**Task input:**
● ● ● ● ● ● ●
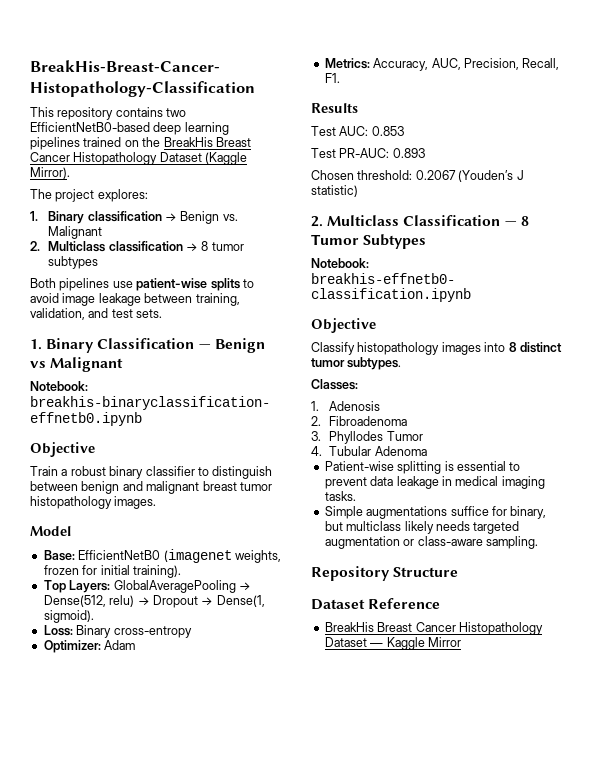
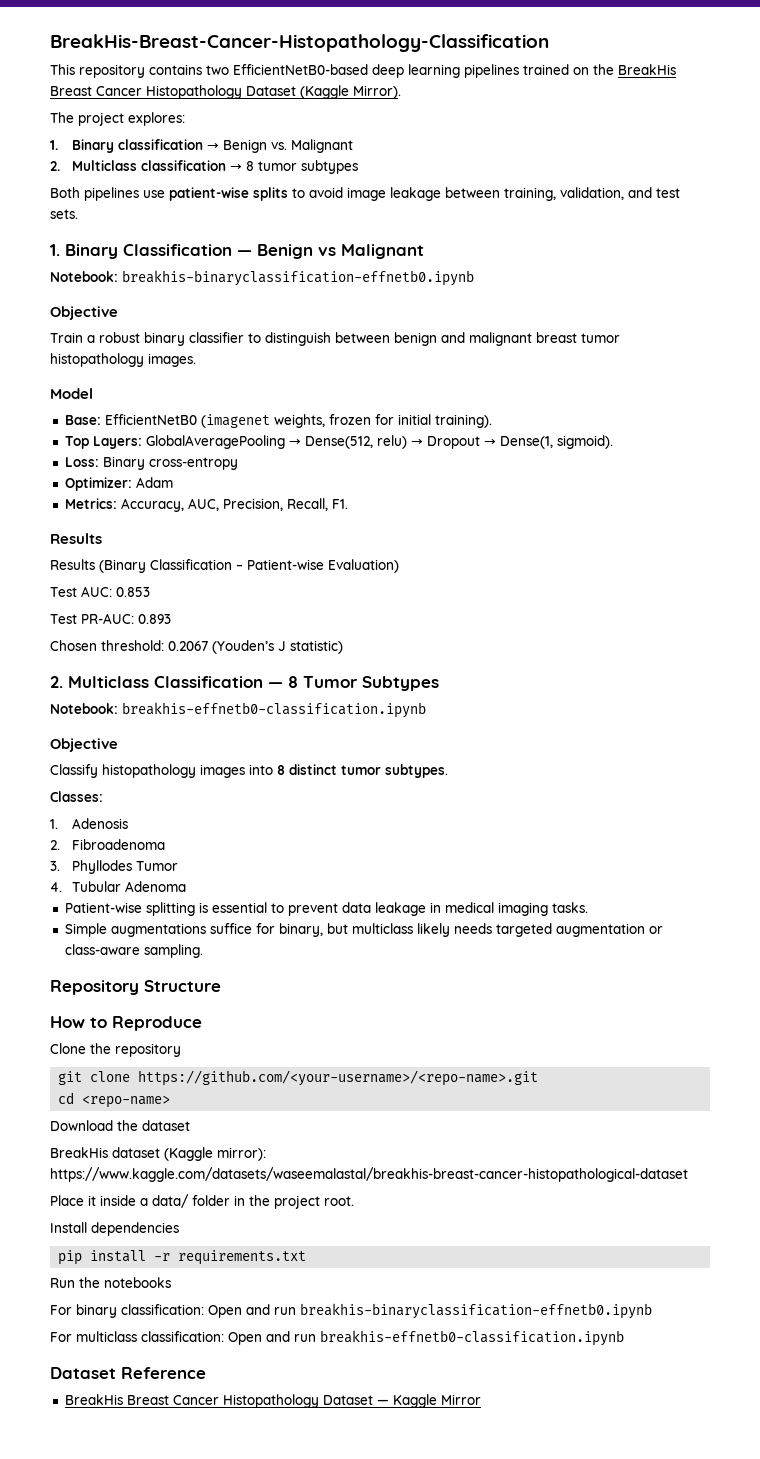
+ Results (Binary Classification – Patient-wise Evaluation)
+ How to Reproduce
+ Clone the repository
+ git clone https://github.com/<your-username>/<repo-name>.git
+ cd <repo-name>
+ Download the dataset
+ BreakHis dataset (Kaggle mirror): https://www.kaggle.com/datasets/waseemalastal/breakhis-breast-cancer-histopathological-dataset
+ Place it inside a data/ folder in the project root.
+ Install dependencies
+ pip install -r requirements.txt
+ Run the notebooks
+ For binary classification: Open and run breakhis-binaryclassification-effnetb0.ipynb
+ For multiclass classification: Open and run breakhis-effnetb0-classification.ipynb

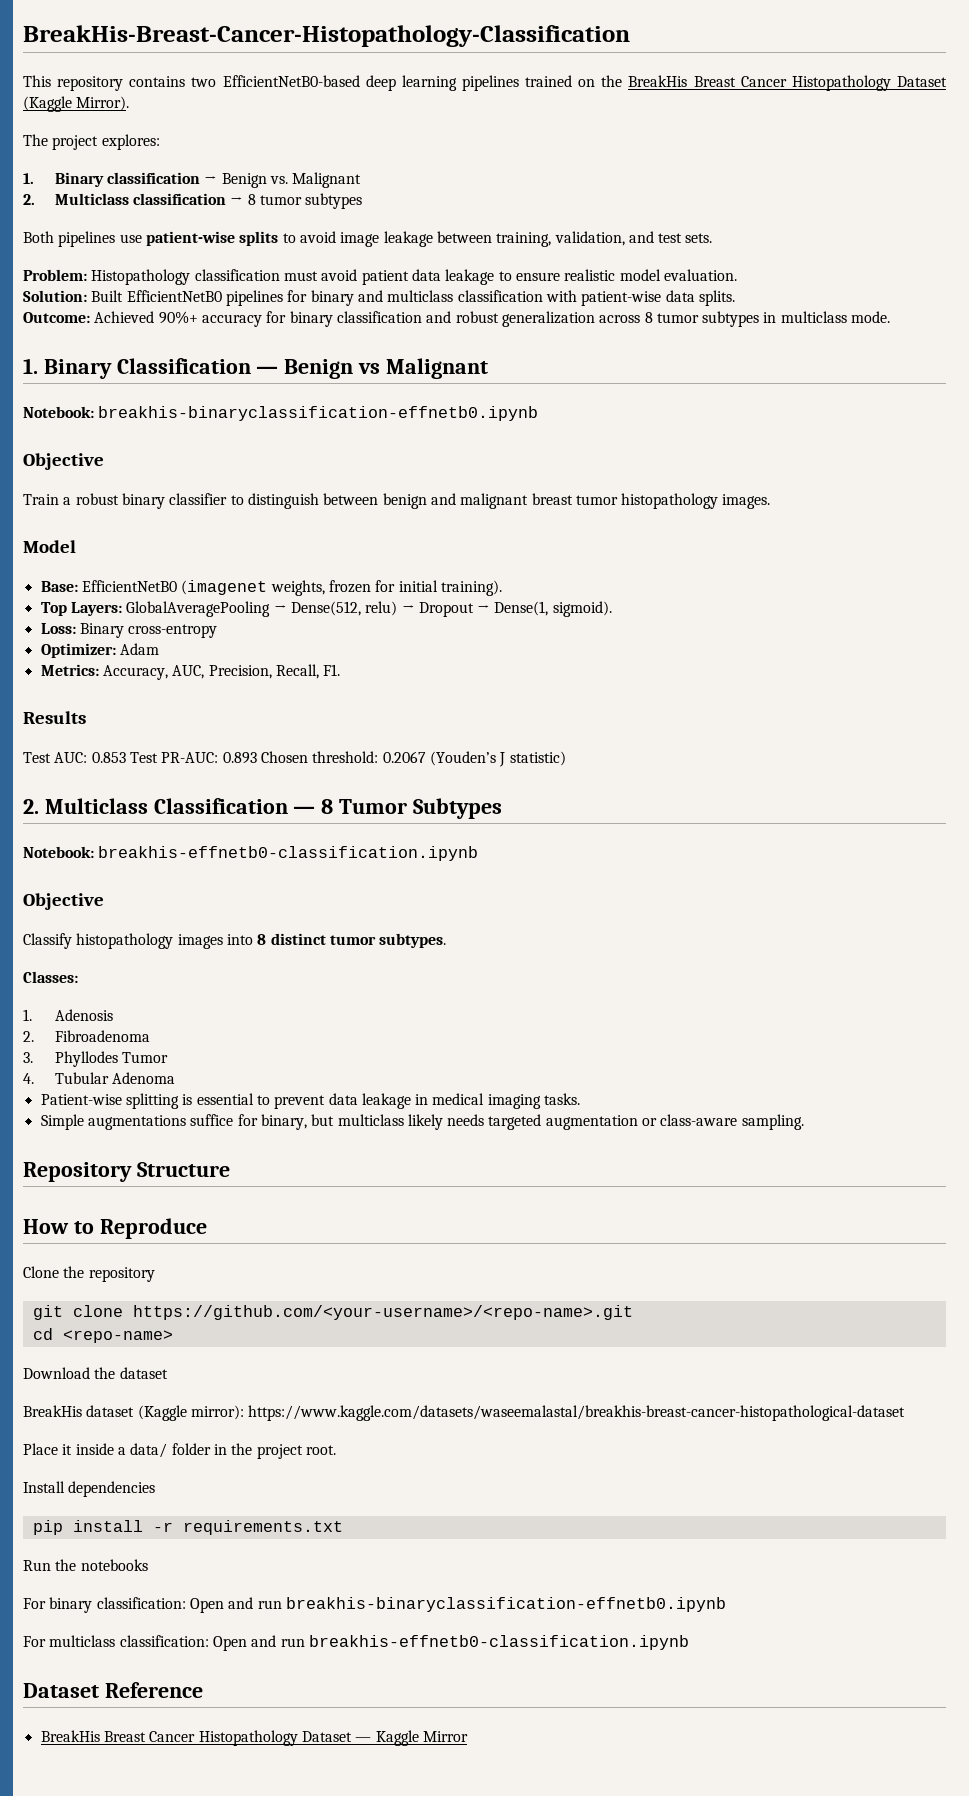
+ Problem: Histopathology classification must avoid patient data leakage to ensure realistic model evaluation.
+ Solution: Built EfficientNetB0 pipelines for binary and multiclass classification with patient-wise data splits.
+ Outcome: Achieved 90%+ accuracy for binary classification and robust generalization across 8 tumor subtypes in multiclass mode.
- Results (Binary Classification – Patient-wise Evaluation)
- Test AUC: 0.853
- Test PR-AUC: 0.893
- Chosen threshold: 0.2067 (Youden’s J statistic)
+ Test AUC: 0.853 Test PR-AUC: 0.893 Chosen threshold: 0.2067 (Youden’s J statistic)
● ● ● ● ● ● ●
Using the data above, reproduce exactly the lines from the line that contains "the project root." through the line that contains "and run breakhis-effnetb0-classification.ipynb", including both.

**Result below:**
+ Place it inside a data/ folder in the project root.
+ Install dependencies
+ pip install -r requirements.txt
+ Run the notebooks
+ For binary classification: Open and run breakhis-binaryclassification-effnetb0.ipynb
+ For multiclass classification: Open and run breakhis-effnetb0-classification.ipynb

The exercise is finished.